The question sparked a lot of debate---ahem, dicussion---on what baptism really is, why my Church believes in believer's baptism, if refusing communion to someone is denying their salvation, etc. I realized that I know NOTHING. Who knew something as simply and seemingly innocent as communion could actually be viewed different ways, even between people of the same denomination! And that's just communion! Who knows what else there is that I have assumed to be straight forward, when in reality it's nearly as complex as the human eye! I'm not sure how I feel about this newfound knowledge- I almost feel as if ignorance is bliss, in the sense that whenever I visit a church I may very well get caught up in their views on communion and whether I should partake or not, when for heaven's sake I should just be able to go and worship with fellow believers in Christ with the unity that Jesus speaks of in John 17. So the complexity of doctrine and faith in Jesus is somewhat daunting. Yet I also found it to be exhilarating. To know there is so much out there beyond what meets the eye is an incredible thought.
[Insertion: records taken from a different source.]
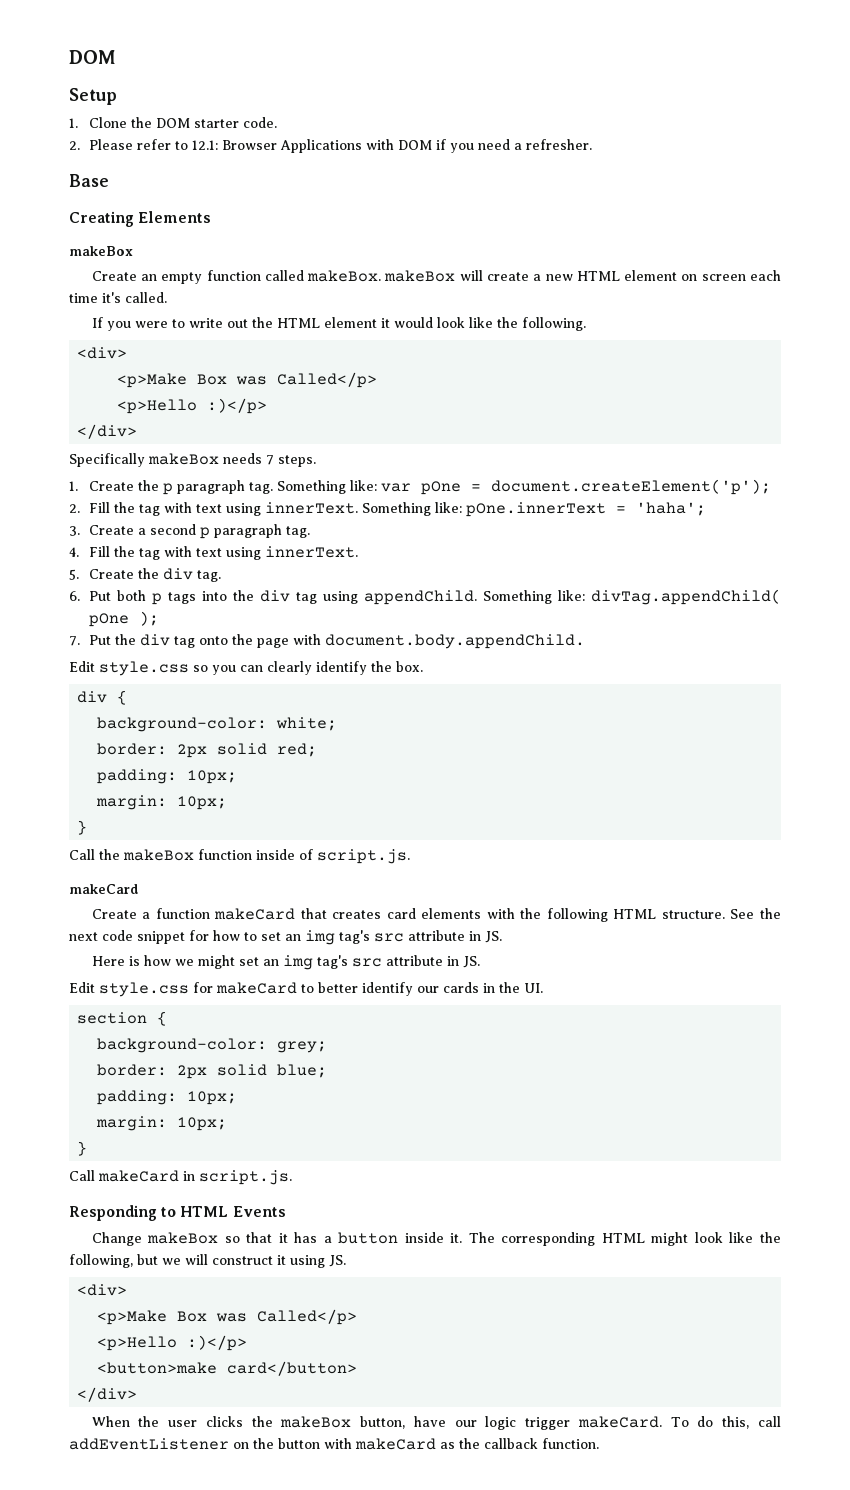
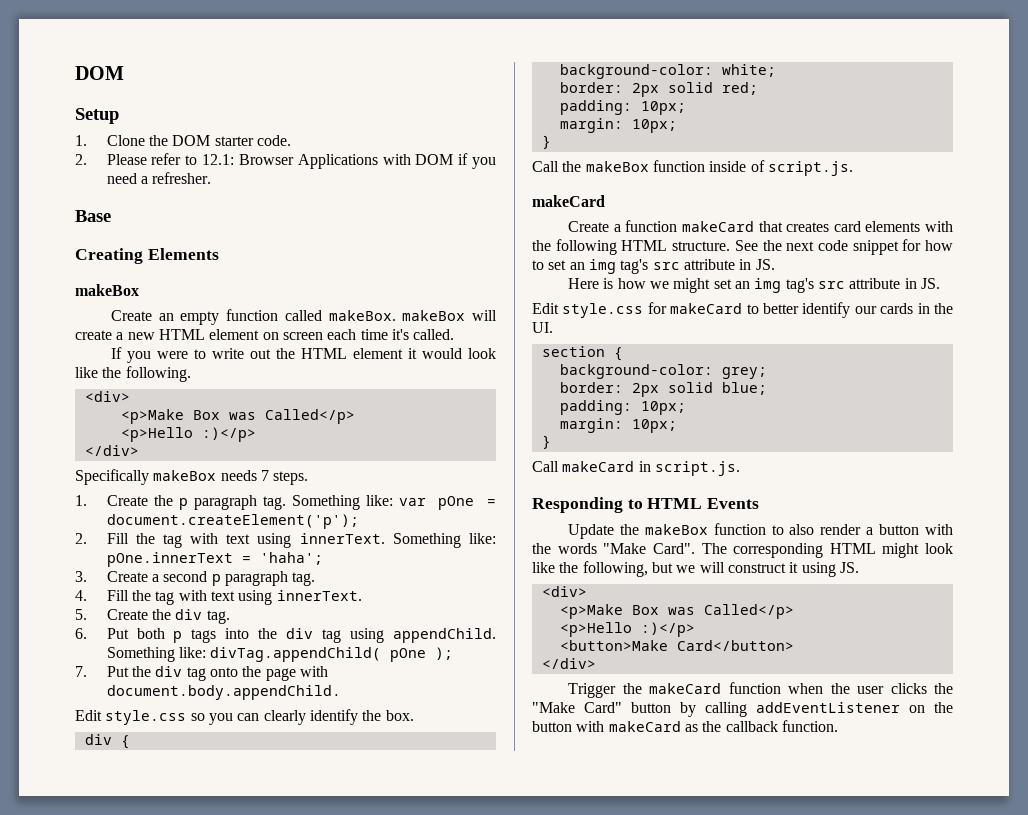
- Change makeBox so that it has a button inside it.
+ Update the makeBox function to also render a button with the words "Make Card".
- <button>make card</button>
+ <button>Make Card</button>
  </div>
- When the user clicks the makeBox button, have our logic trigger makeCard. To do this, call addEventListener on the button with makeCard as the callback function.
+ Trigger the makeCard function when the user clicks the "Make Card" button by calling addEventListener on the button with makeCard as the callback function.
After all the "discussions" ;] at church (all in good nature), we went to my Pastors house and had a really great time of eating and talking about even more spiritual matters I had never considered. I loved to sit back and listen, perhaps occasionally inserting an opinion I deemed worthy of hearing, and to soak in the wisdom around me. I'm realizing I'm more of a quiet person than not and wonder what that entails for the person I may be with someday...
I have heard that opposites attract AND that birds of a feather flock together; but which is it? If I find myself to be more quiet, do I need to find someone opposite who balances me out or do I need to find someone who is similar and who understands me?... Who knows. I'm glad it's not up to me!
College and marriage and all those "beginnings" of life (which really feel more like endings) are coming up so close. It's really hard to believe! I kind of imagine that once I find someone and marry them, life will just pass on as a blur and I'll die soon afterward. Ha! But seriously, society seems to promote such a view in the sense that all the movies are about finding that special someone, and maybe getting through the wedding, but after that, they have a baby, they grow old together, the baby grows up, and they die! Think about a movie that actually starts with the couple getting married and portrays their life after marriage. There aren't a lot that I know of, at least. Average Joe might throw out "Up" (a favorite movie of his,) but that's about all I can think of...so yeah. It's weird to think of life beyond college, marriage, and maybe a kid or two.
Random string of thoughts has come to an end. Happy Sunday. It's been a good day :)
Jenna
Dear sister of mine, don't get into mid-life crisis when you haven't struck mid-life yet!